Que se passa-t-il dans le Comité ? Il est facile à deviner que Collot-d'Herbois, que Billaud, que Barrère, organes de la fureur commune, demandèrent ce qu'il adviendrait, si, après avoir accompli toutes les hautes œuvres de la Révolution, poussé dans la terreur, dans le sang, jusqu'à la victoire, en engageant sa vie et sans se réserver aucune porte, on rencontrait au bout l'embuscade d'un philanthrope qui raflerait le fruit, qui se laverait les mains de tout, renierait les sévérités, les punirait peut-être, qui guillotinerait la guillotine, et des débris se ferait un autel !

Deux choses restent à faire : poignarder le tyran, ou le compromettre. Collot écrivit un décret qui effaçait Lyon de la terre. A la place, une colonne s'élèverait portant ces mots : Lyon s'est révolté, Lyon n'est plus. Tous les membres du Comité signèrent, et ils firent signer Robespierre.

Force étonnante d'un gouvernement d'opinion. Il avait en main la Convention, les Jacobins, le Comité de sûreté, le tribunal révolutionnaire. Mais à quelle condition ? celle de rester impitoyable.

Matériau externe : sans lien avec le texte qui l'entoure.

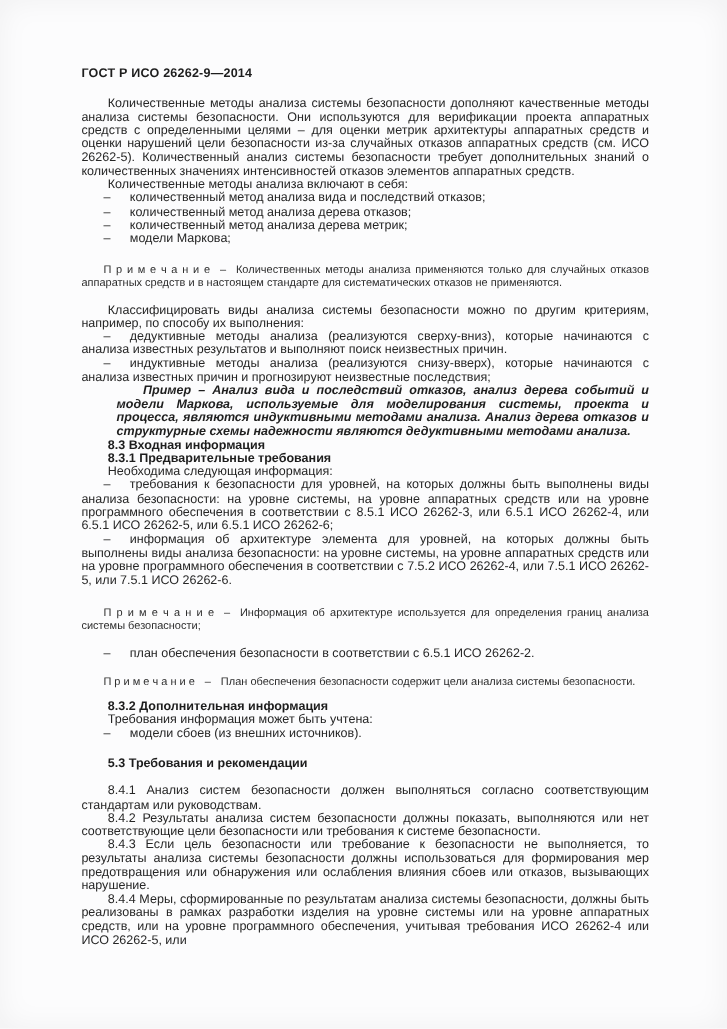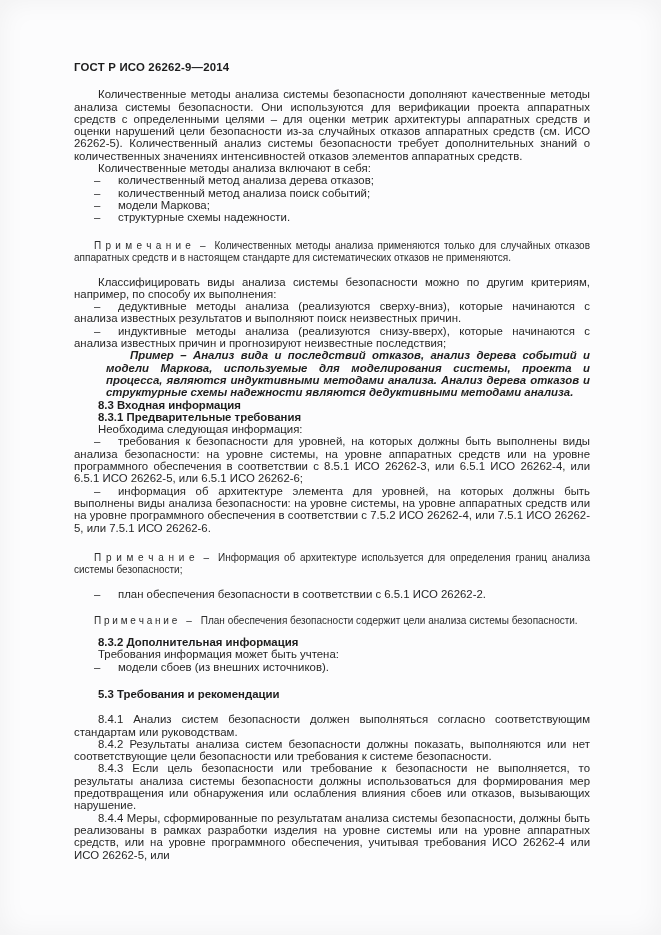--- a/index.html
+++ b/index.html
@@ -46,6 +46,7 @@
   <p class="j ind">Количественные методы анализа системы безопасности дополняют качественные методы анализа системы безопасности. Они используются для верификации проекта аппаратных средств с определенными целями – для оценки метрик архитектуры аппаратных средств и оценки нарушений цели безопасности из-за случайных отказов аппаратных средств (см. ИСО 26262-5). Количественный анализ системы безопасности требует дополнительных знаний о количественных значениях интенсивностей отказов элементов аппаратных средств.</p>
   <p class="ind">Количественные методы анализа включают в себя:</p>
 
+  <p class="li j"><span class="dash"><span>–</span></span><span>количественный метод анализа вида и последствий отказов;</span></p>
   <p class="li j"><span class="dash"><span>–</span></span><span>количественный метод анализа дерева отказов;</span></p>
   <p class="li j"><span class="dash"><span>–</span></span><span>количественный метод анализа поиск событий;</span></p>
   <p class="li j"><span class="dash"><span>–</span></span><span>модели Маркова;</span></p>

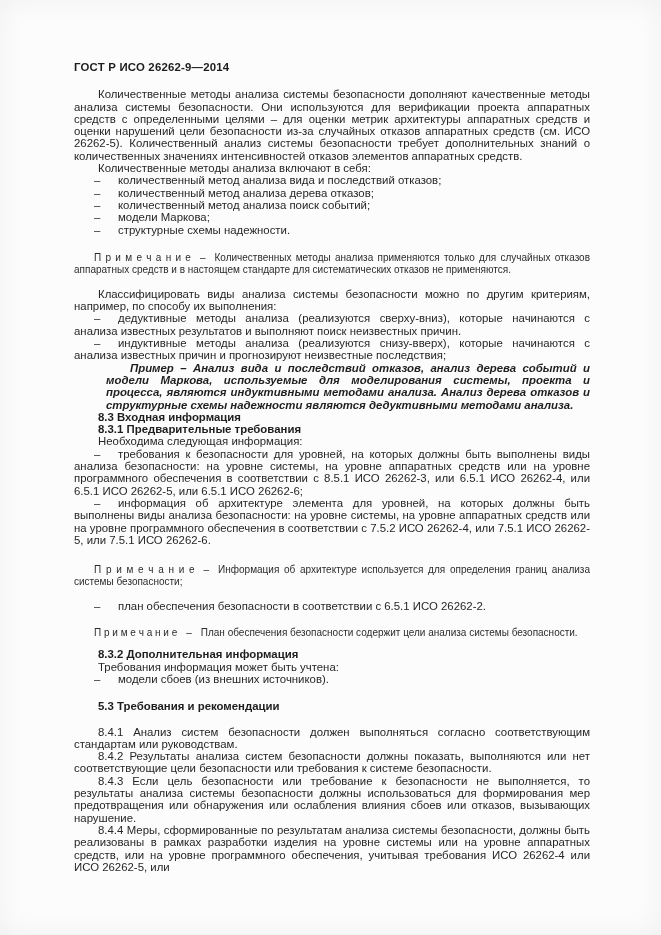--- a/index.html
+++ b/index.html
@@ -48,7 +48,7 @@
 
   <p class="li j"><span class="dash"><span>–</span></span><span>количественный метод анализа вида и последствий отказов;</span></p>
   <p class="li j"><span class="dash"><span>–</span></span><span>количественный метод анализа дерева отказов;</span></p>
-  <p class="li j"><span class="dash"><span>–</span></span><span>количественный метод анализа поиск событий;</span></p>
+  <p class="li j"><span class="dash"><span>–</span></span><span>количественный метод анализа дерева метрик;</span></p>
   <p class="li j"><span class="dash"><span>–</span></span><span>модели Маркова;</span></p>
   <p class="li j"><span class="dash"><span>–</span></span><span>структурные схемы надежности.</span></p>
 

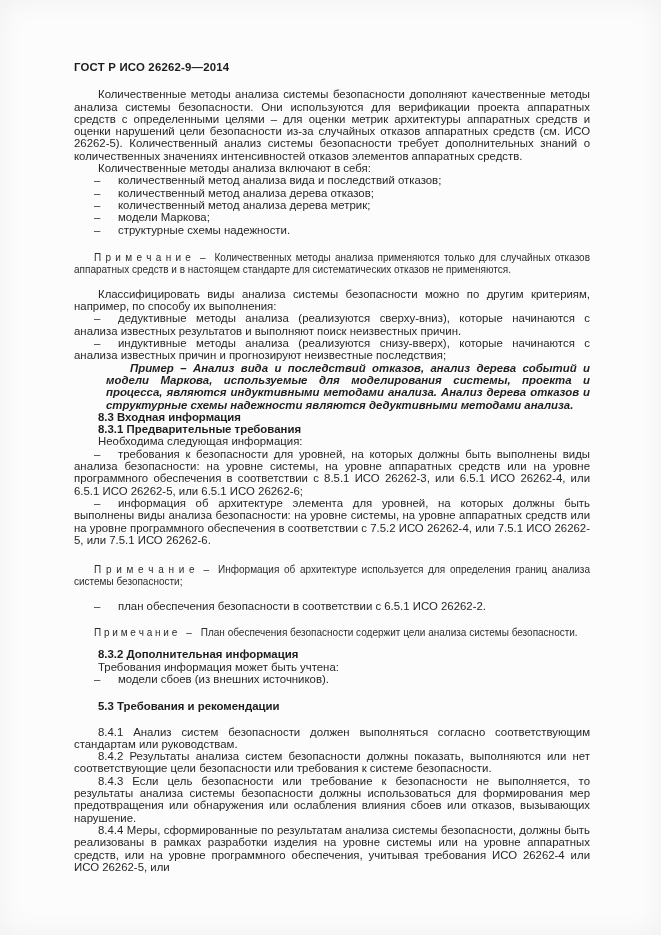--- a/index.html
+++ b/index.html
@@ -50,7 +50,6 @@
   <p class="li j"><span class="dash"><span>–</span></span><span>количественный метод анализа дерева отказов;</span></p>
   <p class="li j"><span class="dash"><span>–</span></span><span>количественный метод анализа дерева метрик;</span></p>
   <p class="li j"><span class="dash"><span>–</span></span><span>модели Маркова;</span></p>
-  <p class="li j"><span class="dash"><span>–</span></span><span>структурные схемы надежности.</span></p>
 
   <p class="note j mt-note mb-note"><span class="nlabel">П р и м е ч а н и е</span><span class="ndash">–</span><span>Количественных методы анализа применяются только для случайных отказов аппаратных средств и в настоящем стандарте для систематических отказов не применяются.</span></p>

Il périssait, s'il n'eût signé.

Mais, en signant, il exigea qu'on suivit à la lettre la dénonciation de Couthon contre Dubois-Crancé qui, rappelé à Paris, hésitait à revenir et réorganisait les clubs à Lyon ; il voulut qu'on l'arrêtât, qu'on le ramenât de force à Paris. Arrêter l'homme qui, en réalité, avait tout fait, qui venait de rendre ce service immense, l'amener à Paris entre deux gendarmes avec les drapeaux pris de sa main, c'était une mesure exorbitante, odieuse, prodigieusement impopulaire. Le Comité l'accorda avec empressement, donna l'ordre avant même d'en parler à l'Assemblée, espérant perdre Robespierre (12 octobre).

Le décret exterminateur fut immédiatement porté à la Convention ; on dit, on répéta, à la louange de Robespierre, que lui seul avait pu trouver la sublime inscription.

Comment expliquer, dit Barrère innocemment, que deux mille hommes aient passé à travers soixante mille ?... c'est une énigme dont nous cherchons le mot.

Deux Dantonistes, Bourdon de l'Oise et Fabre d'Églantine, relevèrent la chose, s'informèrent, parurent curieux, désirèrent une enquête. Ainsi changeaient les rôles. Les Indulgents regrettaient que le sang n'eût coulé.

La Montagne vota comme un seul homme, et toute la Convention.

L'alliance des Dantonistes et des Hébertistes était consommée ce jour-là Leurs haines mutuelles reparaîtront souvent, mais toujours avec une chance de conciliation dans la haine de Robespierre.